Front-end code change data
•••
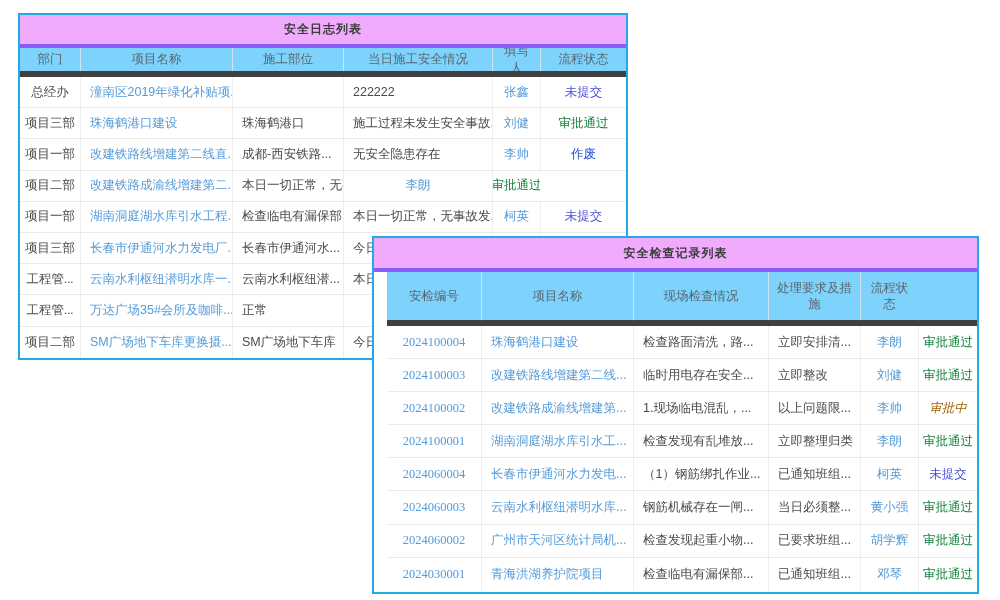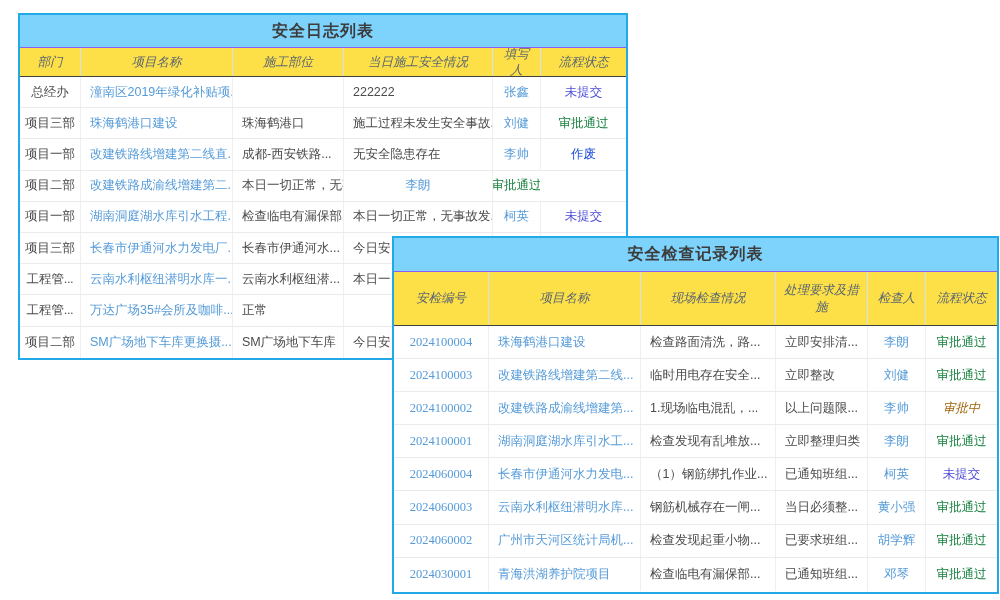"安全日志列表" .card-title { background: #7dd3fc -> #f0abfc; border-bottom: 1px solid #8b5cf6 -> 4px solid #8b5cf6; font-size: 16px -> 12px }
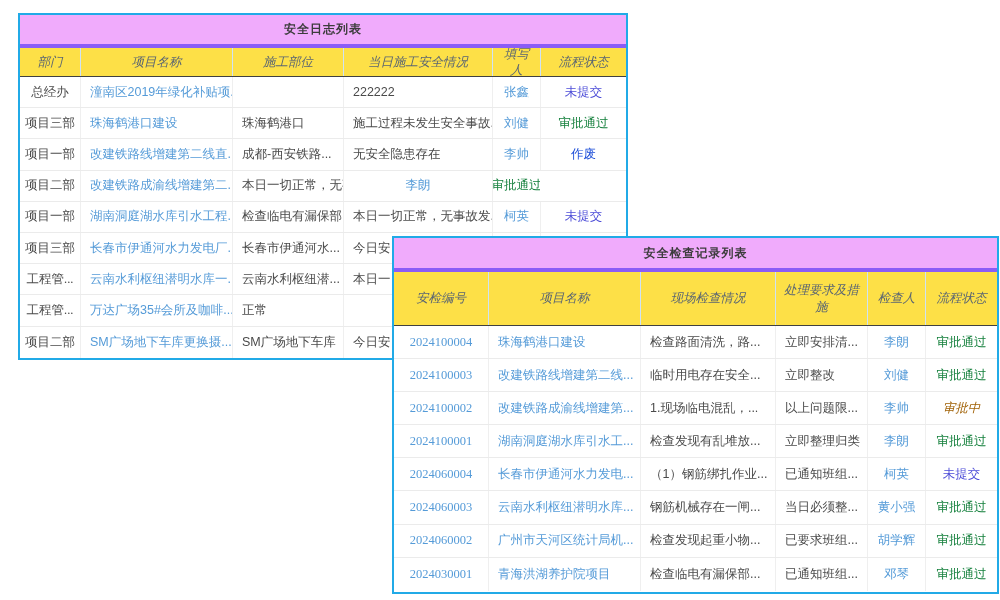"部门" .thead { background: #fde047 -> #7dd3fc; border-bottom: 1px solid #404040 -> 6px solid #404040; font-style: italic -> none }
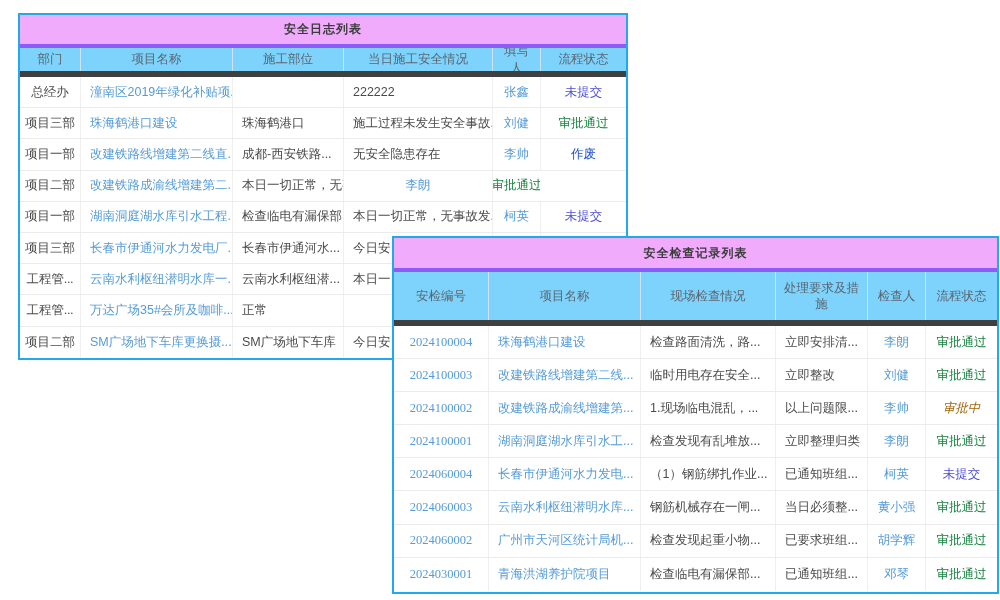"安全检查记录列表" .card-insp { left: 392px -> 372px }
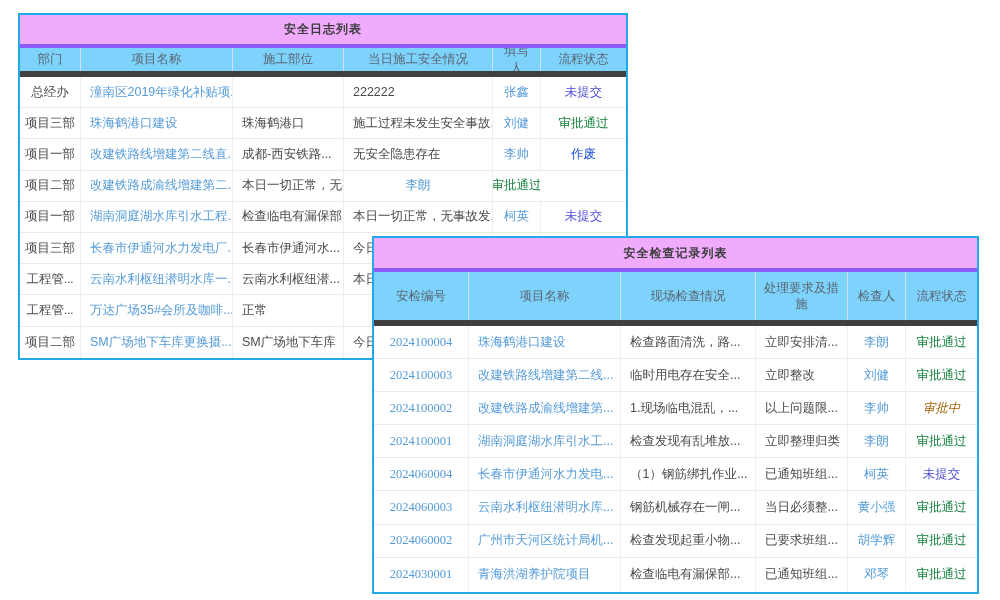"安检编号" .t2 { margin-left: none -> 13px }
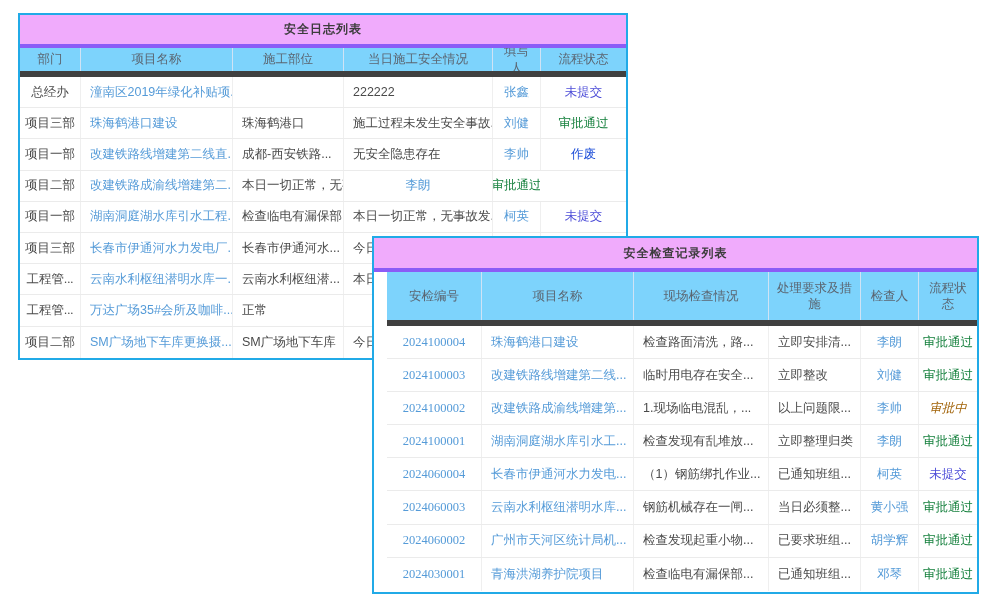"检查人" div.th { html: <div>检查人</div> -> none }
•••
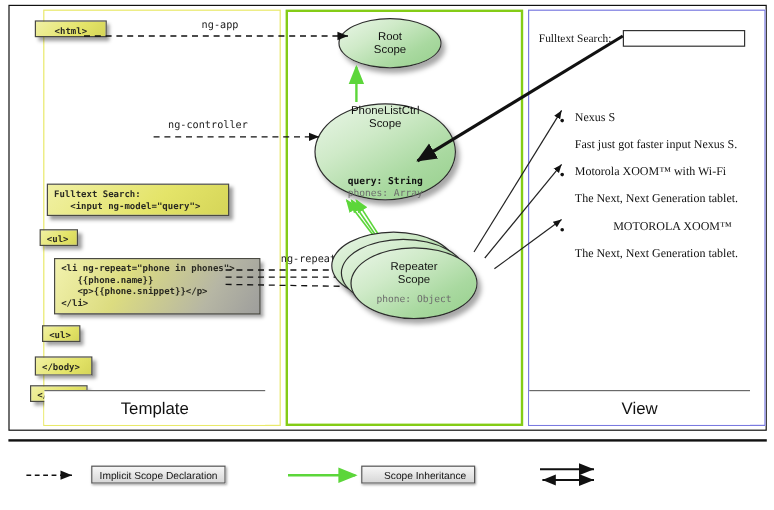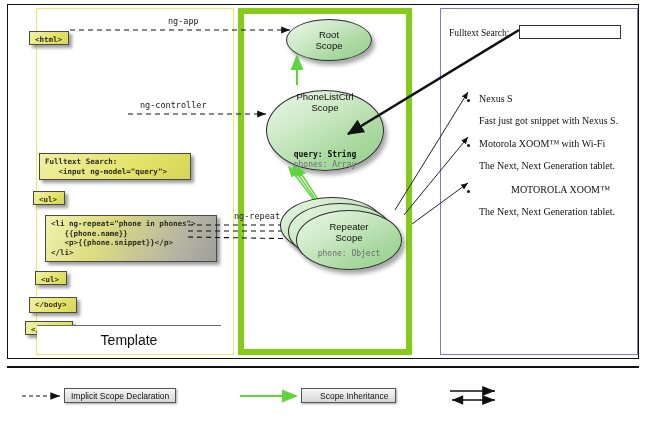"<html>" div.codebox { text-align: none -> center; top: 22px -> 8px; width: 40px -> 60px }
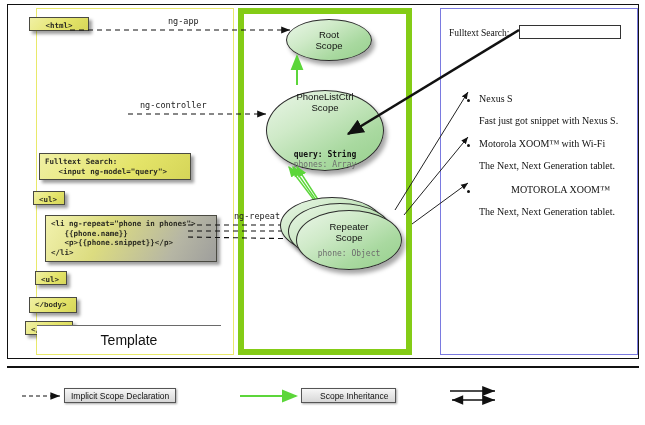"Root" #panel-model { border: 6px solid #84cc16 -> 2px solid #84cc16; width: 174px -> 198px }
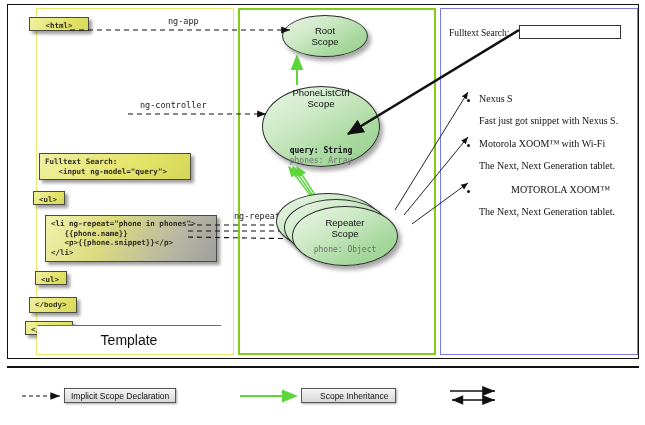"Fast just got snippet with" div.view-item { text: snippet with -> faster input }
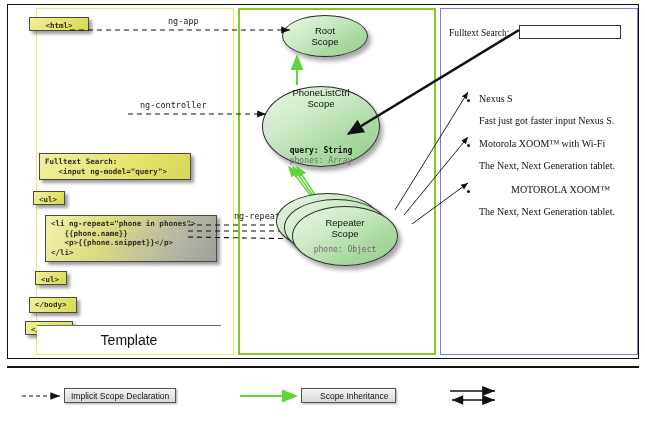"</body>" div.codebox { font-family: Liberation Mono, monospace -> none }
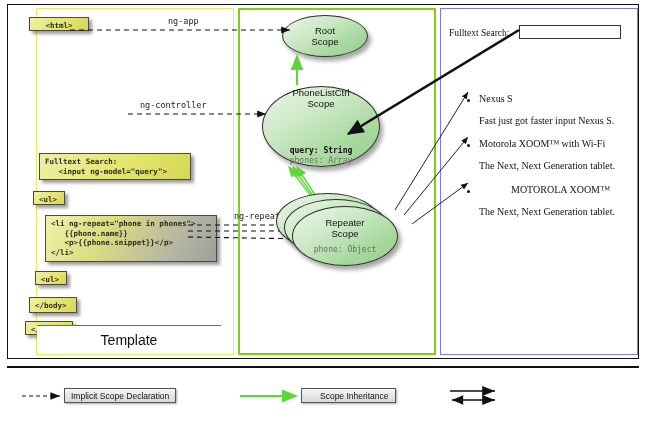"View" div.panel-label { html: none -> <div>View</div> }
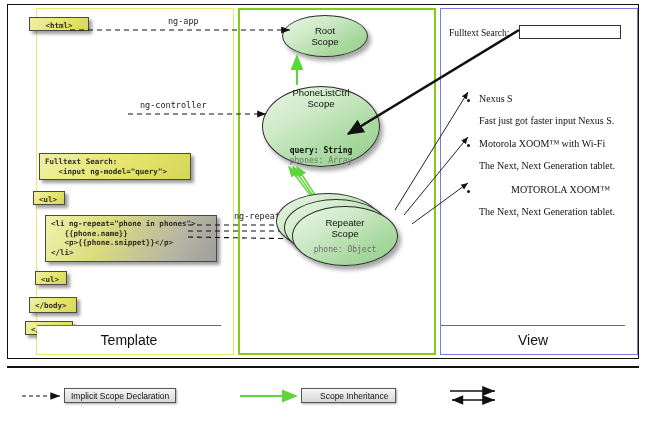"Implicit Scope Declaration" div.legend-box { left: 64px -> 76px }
•••
**Task statement:**
When you reach the line with "background: #7dd3fc ->" in the records above, start writing out each line exactly, and stop after the line with "html: <div>检查人</div> ->". Pictures stay out.

**Expected answer:**
"安全日志列表" .card-title { background: #7dd3fc -> #f0abfc; border-bottom: 1px solid #8b5cf6 -> 4px solid #8b5cf6; font-size: 16px -> 12px }
"部门" .thead { background: #fde047 -> #7dd3fc; border-bottom: 1px solid #404040 -> 6px solid #404040; font-style: italic -> none }
"安全检查记录列表" .card-insp { left: 392px -> 372px }
"安检编号" .t2 { margin-left: none -> 13px }
"检查人" div.th { html: <div>检查人</div> -> none }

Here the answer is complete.